On the Scalability of Diffusion-based Text-to-Image Generation
Hao Li, Yang Zou, Ying Wang, Orchid Majumder, Yusheng Xie, R. Manmatha, Ashwin Swaminathan, Zhuowen Tu, Stefano Ermon, Stefano Soatto
TL;DR
This work systematically analyzes how diffusion-based text-to-image models scale along two axes: denoising backbones (UNets vs transformers) and training data. Using fair, controlled experiments, it shows that SDXL-style UNets with carefully allocated cross-attention at low resolutions can outperform alternatives while offering strong efficiency; deeper transformer blocks also boost text-image alignment more parameter-efficiently than simply widening channels. Data quality and caption density—especially when augmented with synthetic captions—significantly improve both image fidelity and alignment, and combined datasets accelerate learning more than any single source. The study provides scaling laws linking compute, model size, and data, offering practical guidance for building more scalable, cost-effective diffusion-based T2I systems. Overall, the findings help define when and how to invest in model architecture versus data to push the Pareto frontier of image quality and efficiency.
Abstract
Scaling up model and data size has been quite successful for the evolution of LLMs. However, the scaling law for the diffusion based text-to-image (T2I) models is not fully explored. It is also unclear how to efficiently scale the model for better performance at reduced cost. The different training settings and expensive training cost make a fair model comparison extremely difficult.
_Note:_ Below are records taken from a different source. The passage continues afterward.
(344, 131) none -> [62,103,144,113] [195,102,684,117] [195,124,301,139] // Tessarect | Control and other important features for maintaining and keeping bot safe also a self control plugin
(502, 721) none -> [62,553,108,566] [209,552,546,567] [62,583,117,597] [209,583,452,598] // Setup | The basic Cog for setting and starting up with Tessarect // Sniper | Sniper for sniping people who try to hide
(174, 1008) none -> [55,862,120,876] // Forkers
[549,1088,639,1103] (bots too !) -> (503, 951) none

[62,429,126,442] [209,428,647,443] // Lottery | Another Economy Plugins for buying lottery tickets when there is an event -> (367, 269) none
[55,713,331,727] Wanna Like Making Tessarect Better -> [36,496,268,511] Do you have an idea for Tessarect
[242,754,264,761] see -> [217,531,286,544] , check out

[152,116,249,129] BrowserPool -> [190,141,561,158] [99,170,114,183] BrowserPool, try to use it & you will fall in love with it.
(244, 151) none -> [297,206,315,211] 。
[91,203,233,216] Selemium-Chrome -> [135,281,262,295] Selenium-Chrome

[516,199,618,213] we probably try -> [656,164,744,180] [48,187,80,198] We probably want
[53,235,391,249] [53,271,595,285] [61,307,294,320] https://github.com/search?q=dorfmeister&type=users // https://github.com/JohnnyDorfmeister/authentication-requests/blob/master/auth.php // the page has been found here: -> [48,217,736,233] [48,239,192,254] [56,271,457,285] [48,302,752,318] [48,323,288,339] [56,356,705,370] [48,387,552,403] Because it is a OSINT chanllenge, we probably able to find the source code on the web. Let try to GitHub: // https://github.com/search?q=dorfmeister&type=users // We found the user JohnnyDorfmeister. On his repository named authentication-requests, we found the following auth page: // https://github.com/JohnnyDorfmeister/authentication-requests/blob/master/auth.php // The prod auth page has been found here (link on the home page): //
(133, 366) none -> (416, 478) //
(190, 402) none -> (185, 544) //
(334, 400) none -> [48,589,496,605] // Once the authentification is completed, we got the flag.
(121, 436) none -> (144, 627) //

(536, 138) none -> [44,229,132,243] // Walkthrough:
In this work, we empirically study the scaling properties of diffusion based T2I models by performing extensive and rigours ablations on scaling both denoising backbones and training set, including training scaled UNet and Transformer variants ranging from 0.4B to 4B parameters on datasets upto 600M images. For model scaling, we find the location and amount of cross attention distinguishes the performance of existing UNet designs. And increasing the transformer blocks is more parameter-efficient for improving text-image alignment than increasing channel numbers. We then identify an efficient UNet variant, which is 45% smaller and 28% faster than SDXL's UNet. On the data scaling side, we show the quality and diversity of the training set matters more than simply dataset size. Increasing caption density and diversity improves text-image alignment performance and the learning efficiency. Finally, we provide scaling functions to predict the text-image alignment performance as functions of the scale of model size, compute and dataset size.